As shown in FIGS. 7 and 8 , the reflectors 150 may be disposed on the light output side of each light emitting device 100 and connected to each other. The connecting portion 181 between the reflectors 150 may be disposed in an area between the reflectors 150 and may be overlapped in the longitudinal direction of the light emitting device 100 . The period Y2 of the reflectors 150 may be greater than the vertical length of each reflector 150, and may have, for example, a range of 10 mm to 30 mm or a range of 15 mm to 25 mm. The reflector 150 is disposed so as not to overlap with the light emitting device 100 in the vertical direction, so that the reflector 150 can be easily coupled. The period Y2 of the reflectors 150 may be the same as the vertical length of the reflector 150, and in this case, the upper portion of the reflector 150 may overlap the light emitting device 100 in a vertical direction. As another example, the upper part of the reflector 150 disposed on each emission side of the light emitting element 100 extends to the upper side of another adjacent light emitting element 100 to generate a dark part in the area between the adjacent reflectors 150 or Hot spots can be prevented. As another example, an upper portion of a reflector 150 disposed on each emission side of the light emitting device 100 may be disposed to overlap a lower portion of another adjacent reflector in a vertical direction. Since some of these adjacent reflectors 150 overlap each other in the vertical direction, the light emitting device 100 can be protected, the height of the reflector 150 can be lowered, and hot spots or dark areas in the boundary area can be prevented. It can be prevented.

An optical member 230 is disposed on the lighting module according to the embodiment, and a plurality of lens units 231 are arranged below the optical member 230, and the incident light from the reflector 150 is diffused so as to be uniform. light uniformity can be provided.

Referring to FIGS. 8 to 11 , the reflector 150 according to the embodiment includes a plurality of reflective surfaces 153 , 155 , and 157 , and the reflective surfaces 153 , 155 , and 157 are located in the center area and left/right areas of the reflector 150 . can be placed. The reflective surfaces 153 , 155 , and 157 are left/right symmetrical with respect to the center of the reflector 150 , but are not limited thereto. The left side may be an area located in the left direction when viewed from the light emitting device 100 , and the right side may be an area located in the right direction when viewed from the light emitting device 100 .

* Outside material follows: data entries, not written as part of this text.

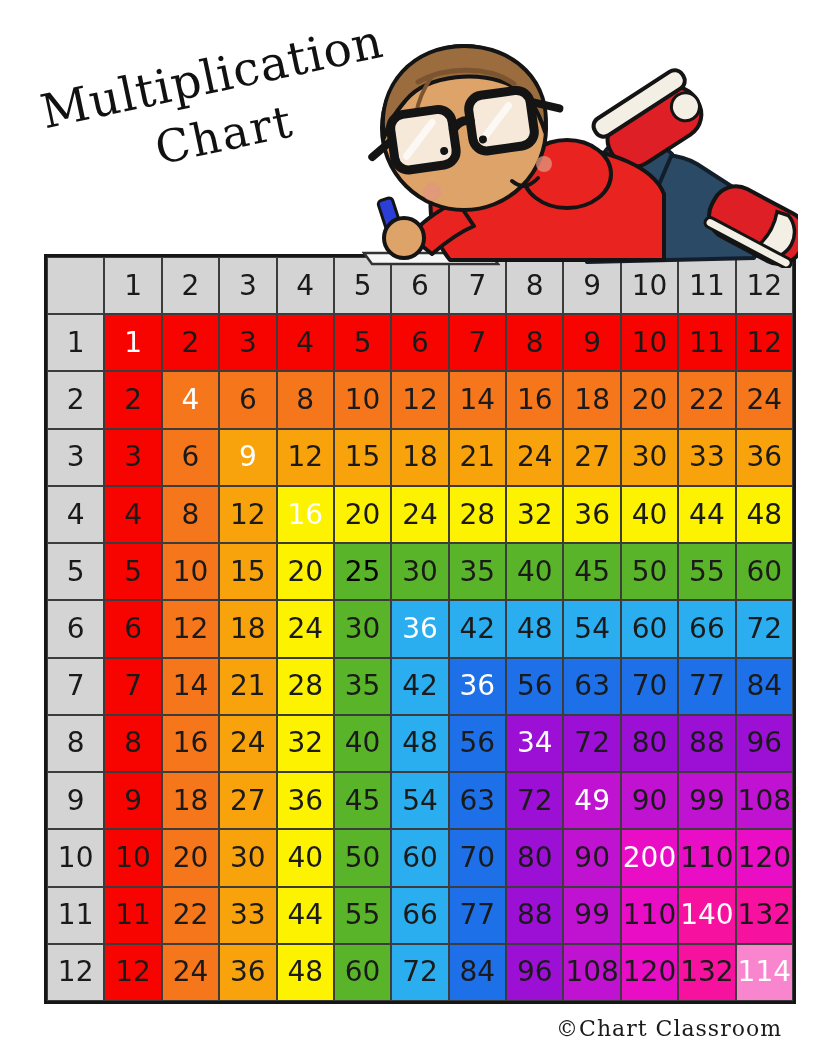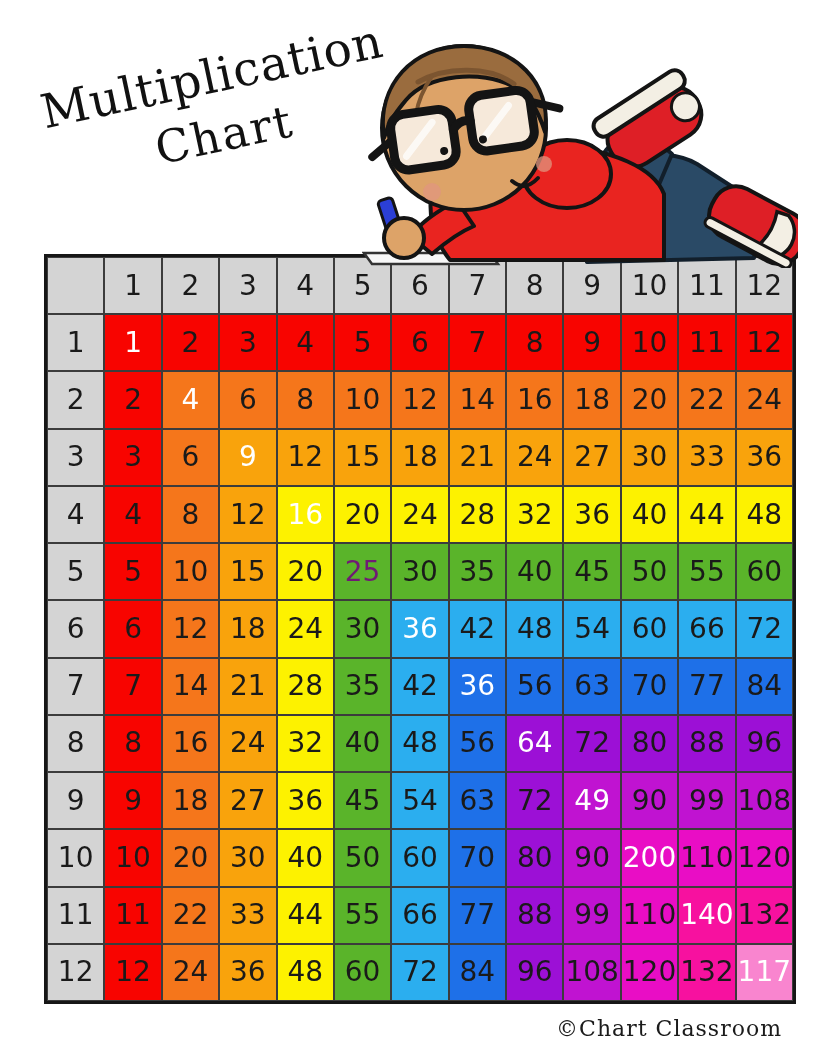"25" div.cell { color: #701a75 -> #000000 }
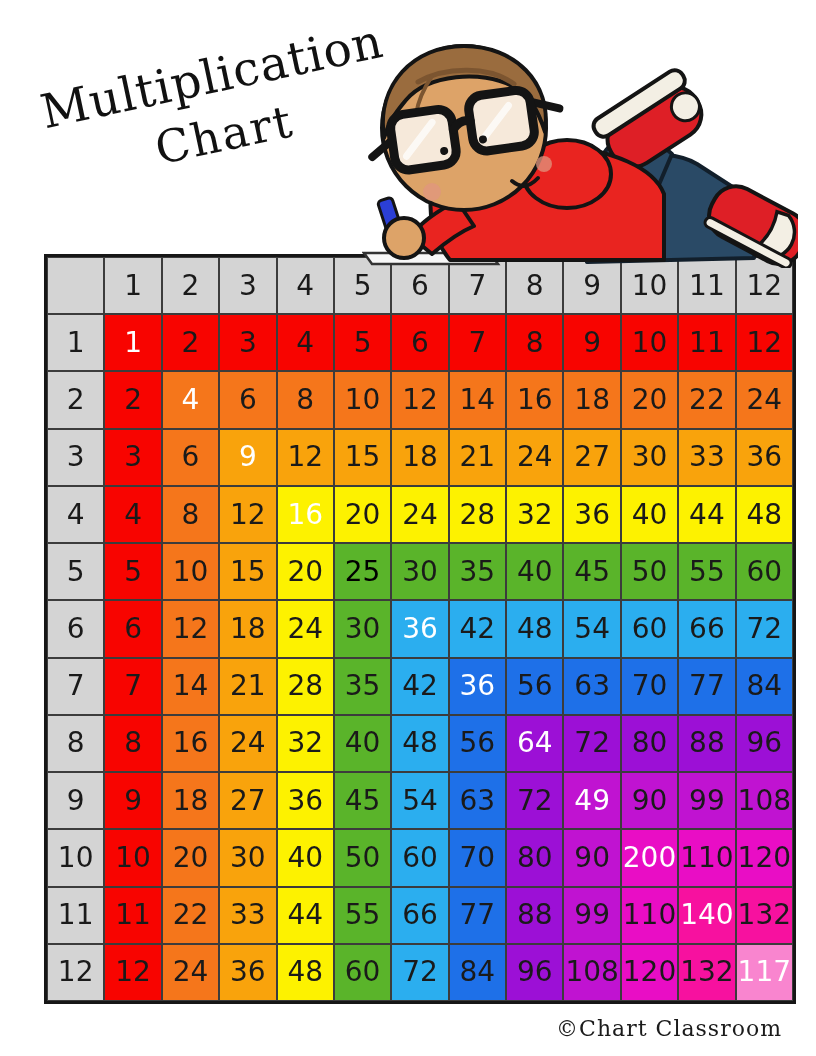"64" div.cell { text: 64 -> 34 }
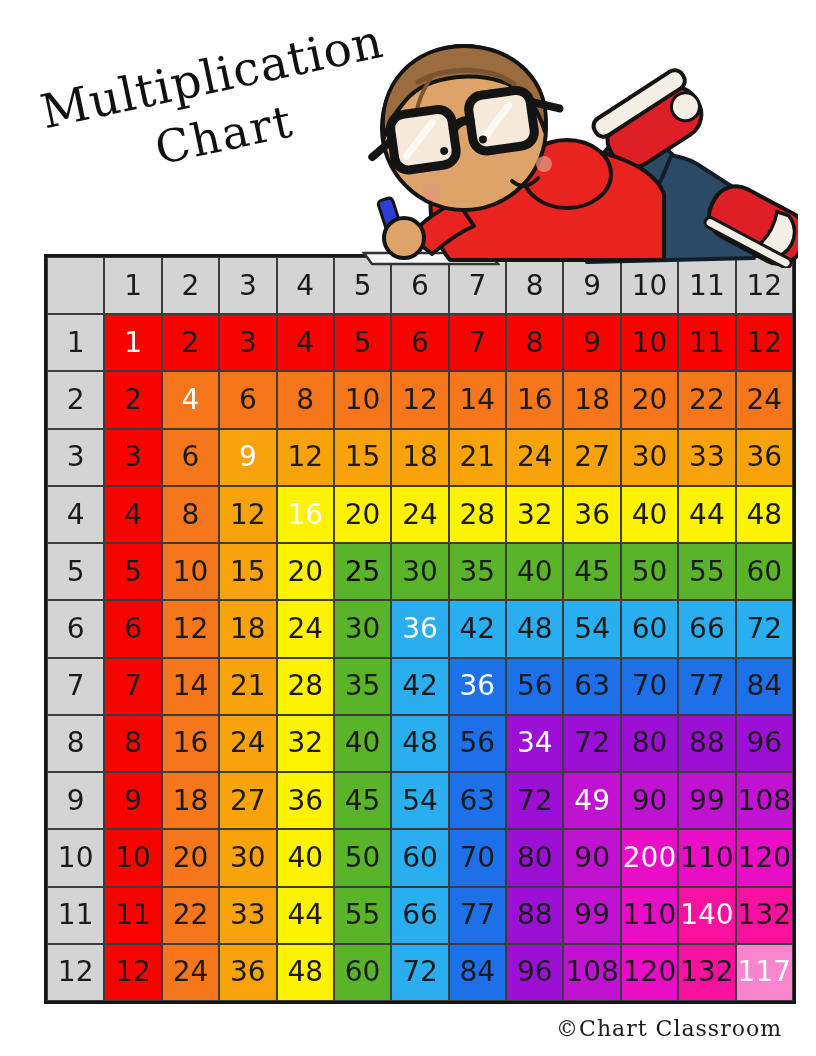"117" div.cell { text: 117 -> 114 }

As shown in FIGS. 9 to 11 , the reflective surfaces 153 , 155 , and 157 may include a center area, at least one area disposed on the left side of the center area, and at least one area disposed on the right side of the center area. Here, the reflective surfaces 153 , 155 , and 157 of the reflector 150 may be a center-side first reflective surface 153 and side-side second and third reflective surfaces 155 and 157 . The side-side second reflective surface 155 may be disposed on the left side of the first reflective surface 153, and the third reflective surface 157 may be disposed on the right side of the first reflective surface 153. The first reflective surface 153 corresponds to the light exit surface 101 of the light emitting device 100, and the second and third reflective surfaces 155 and 157 are disposed outside the first reflective surface 153. can The second and third reflective surfaces 155 and 157 may be disposed to correspond to or face each other at both outer sides of the first reflective surface 153 . The second and third reflective surfaces 155 and 157 may be inclined with an interior angle ranging from a predetermined angle, for example, 91 degrees to 150 degrees, based on a horizontal straight line of the first reflective surface 153. The distance between both edges of the three reflective surfaces 155 and 157 may be equal to each other or may become wider as the distance from the light emitting device 100 increases. In consideration of the light emission angle of the light emitting device 100, the distance between the edges of the second and third reflective surfaces 155 and 157 may be gradually widened.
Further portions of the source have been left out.